*MATERIAL FOR THIS TASK:*

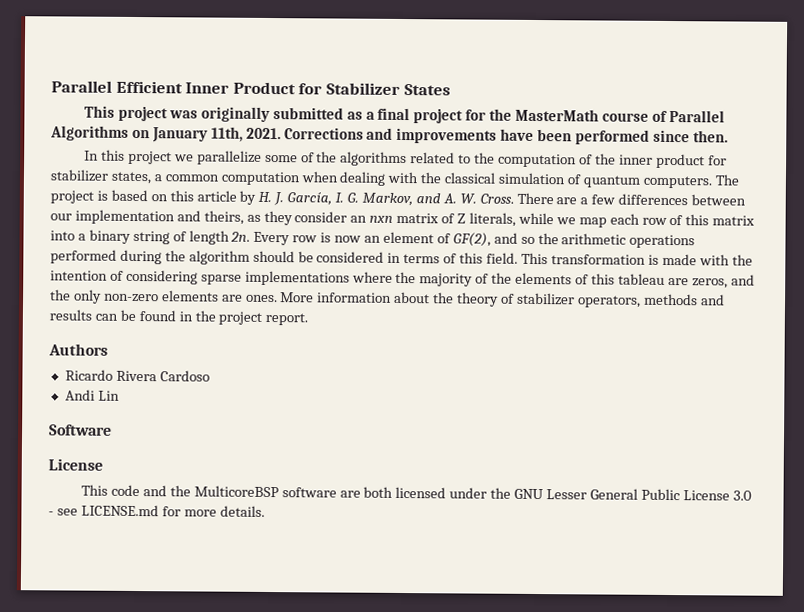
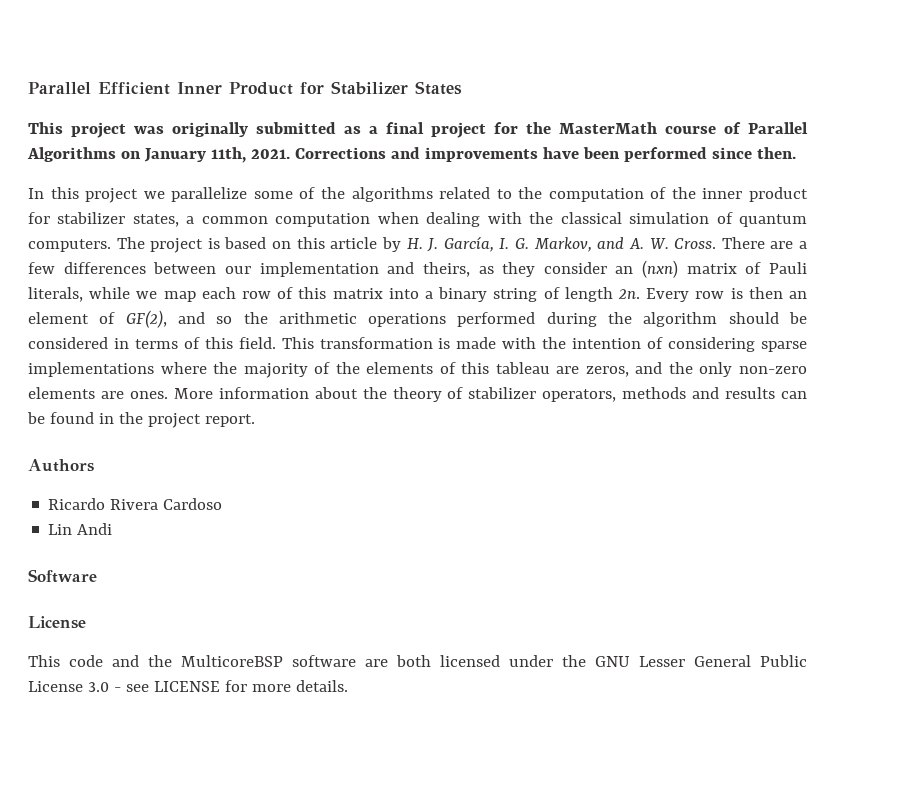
- There are a few differences between our implementation and theirs, as they consider an nxn matrix of Z literals, while we map each row of this matrix into a binary string of length 2n.
+ There are a few differences between our implementation and theirs, as they consider an (nxn) matrix of Pauli literals, while we map each row of this matrix into a binary string of length 2n.
- Every row is now an element of GF(2), and so the arithmetic operations performed during the algorithm should be considered in terms of this field.
+ Every row is then an element of GF(2), and so the arithmetic operations performed during the algorithm should be considered in terms of this field.
- Andi Lin
+ Lin Andi
- This code and the MulticoreBSP software are both licensed under the GNU Lesser General Public License 3.0 - see LICENSE.md for more details.
+ This code and the MulticoreBSP software are both licensed under the GNU Lesser General Public License 3.0 - see LICENSE for more details.

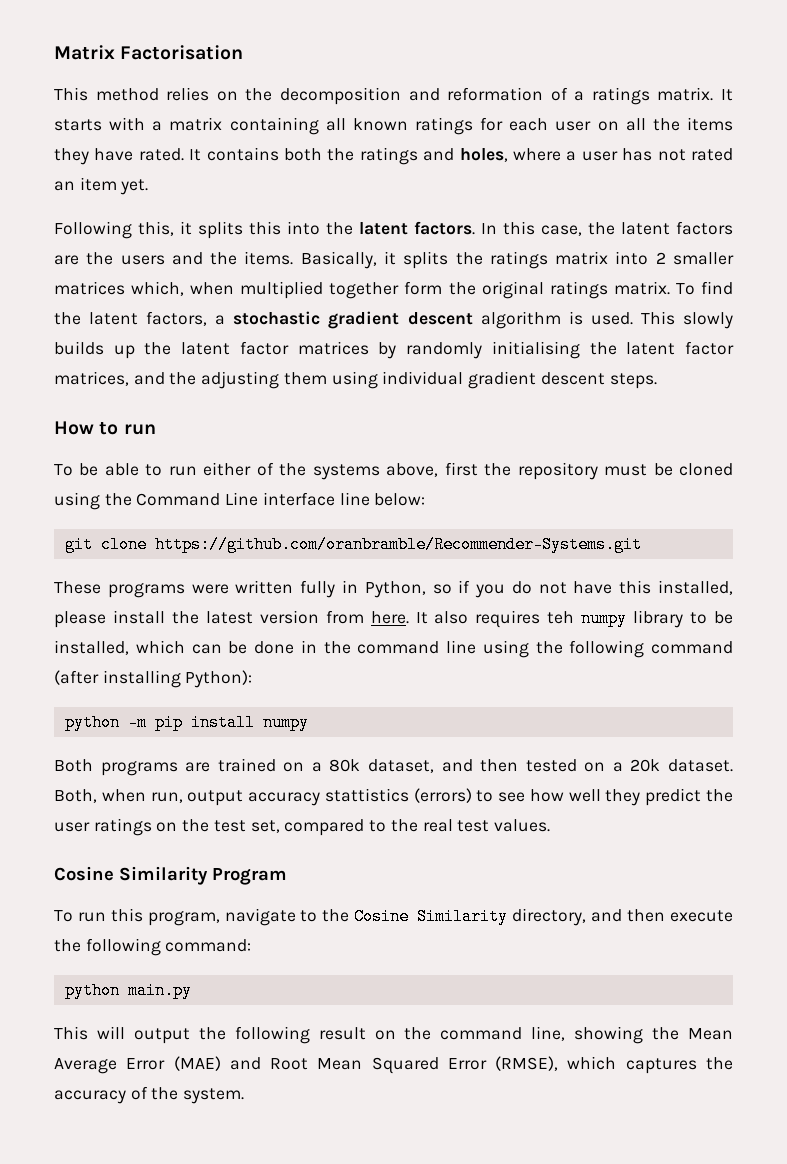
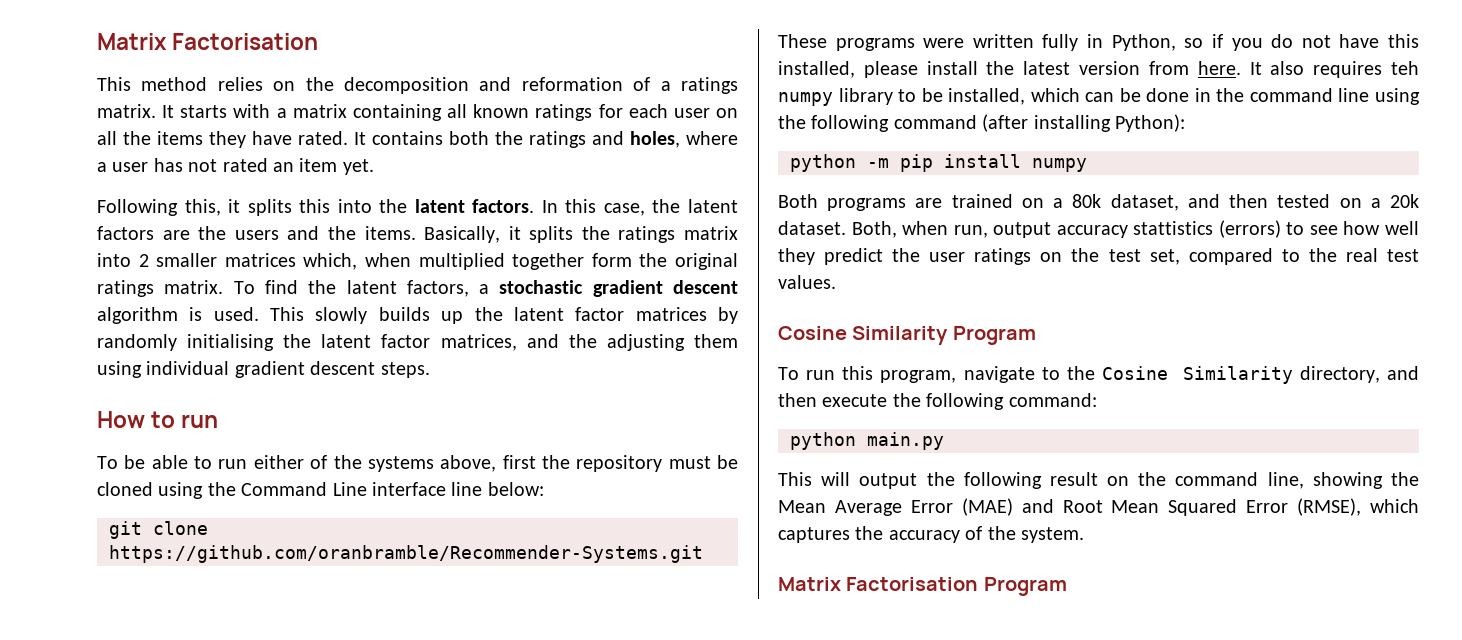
+ Matrix Factorisation Program

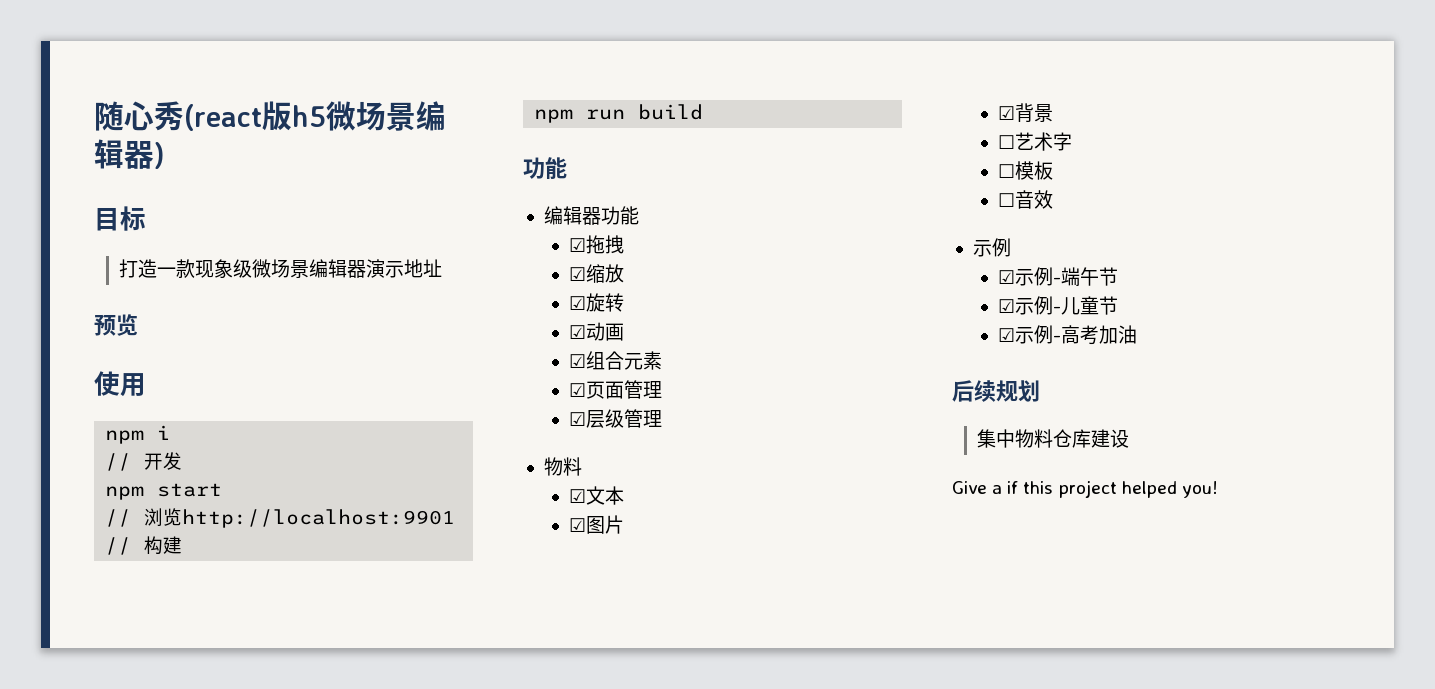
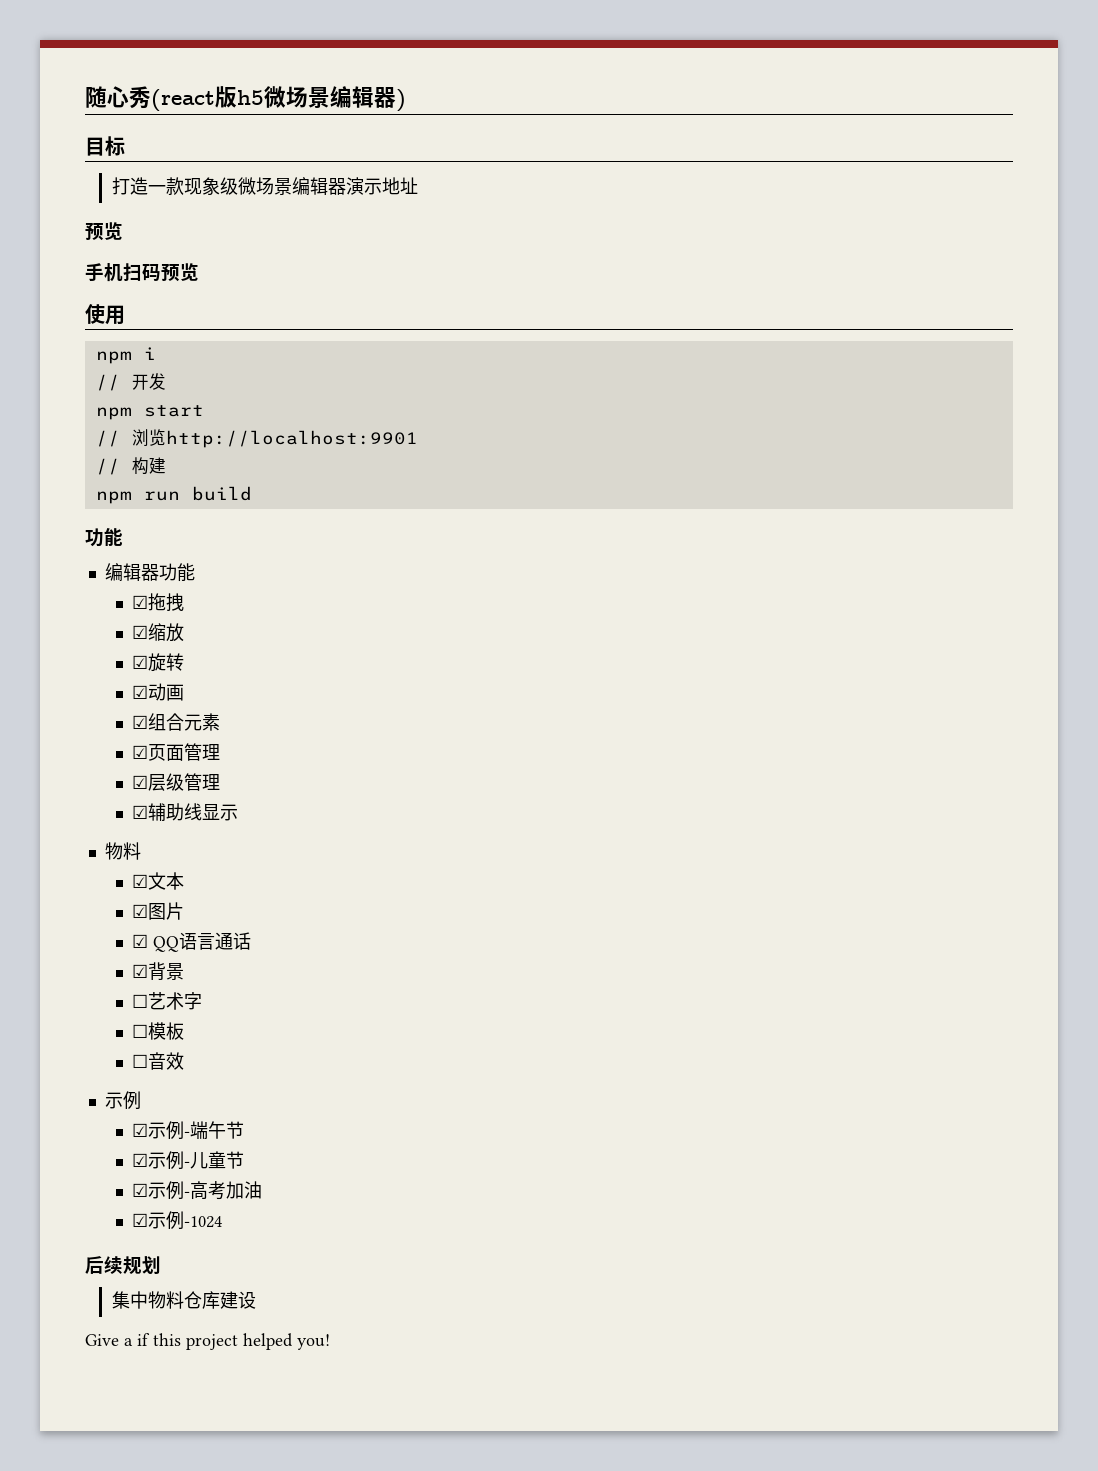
+ 手机扫码预览
+ ☑辅助线显示
+ ☑ QQ语言通话
+ ☑示例-1024

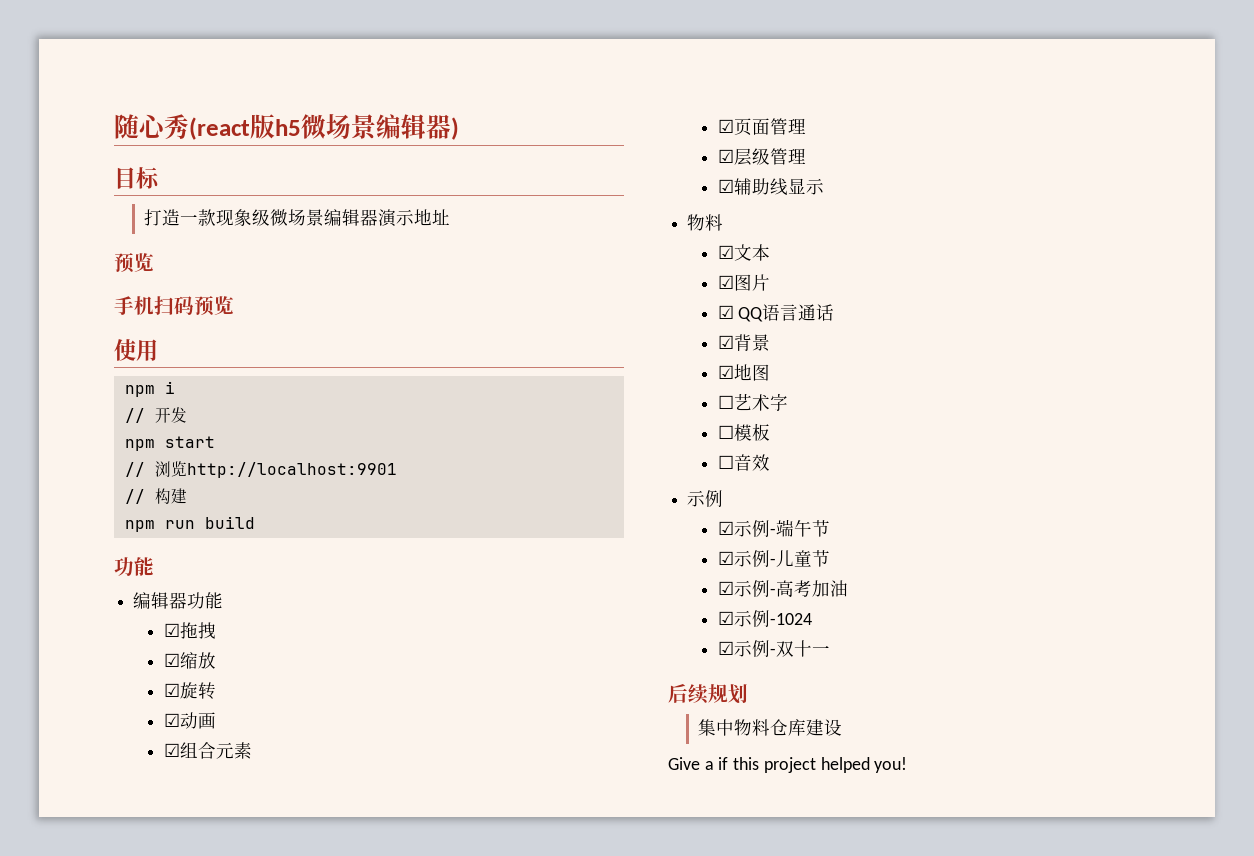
+ ☑地图
+ ☑示例-双十一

*WORK ITEM:* Pictures aside, every entry above must be repeated exactly.

*REPLY TO THE TASK:*
- There are a few differences between our implementation and theirs, as they consider an nxn matrix of Z literals, while we map each row of this matrix into a binary string of length 2n.
+ There are a few differences between our implementation and theirs, as they consider an (nxn) matrix of Pauli literals, while we map each row of this matrix into a binary string of length 2n.
- Every row is now an element of GF(2), and so the arithmetic operations performed during the algorithm should be considered in terms of this field.
+ Every row is then an element of GF(2), and so the arithmetic operations performed during the algorithm should be considered in terms of this field.
- Andi Lin
+ Lin Andi
- This code and the MulticoreBSP software are both licensed under the GNU Lesser General Public License 3.0 - see LICENSE.md for more details.
+ This code and the MulticoreBSP software are both licensed under the GNU Lesser General Public License 3.0 - see LICENSE for more details.

+ Matrix Factorisation Program

+ 手机扫码预览
+ ☑辅助线显示
+ ☑ QQ语言通话
+ ☑示例-1024

+ ☑地图
+ ☑示例-双十一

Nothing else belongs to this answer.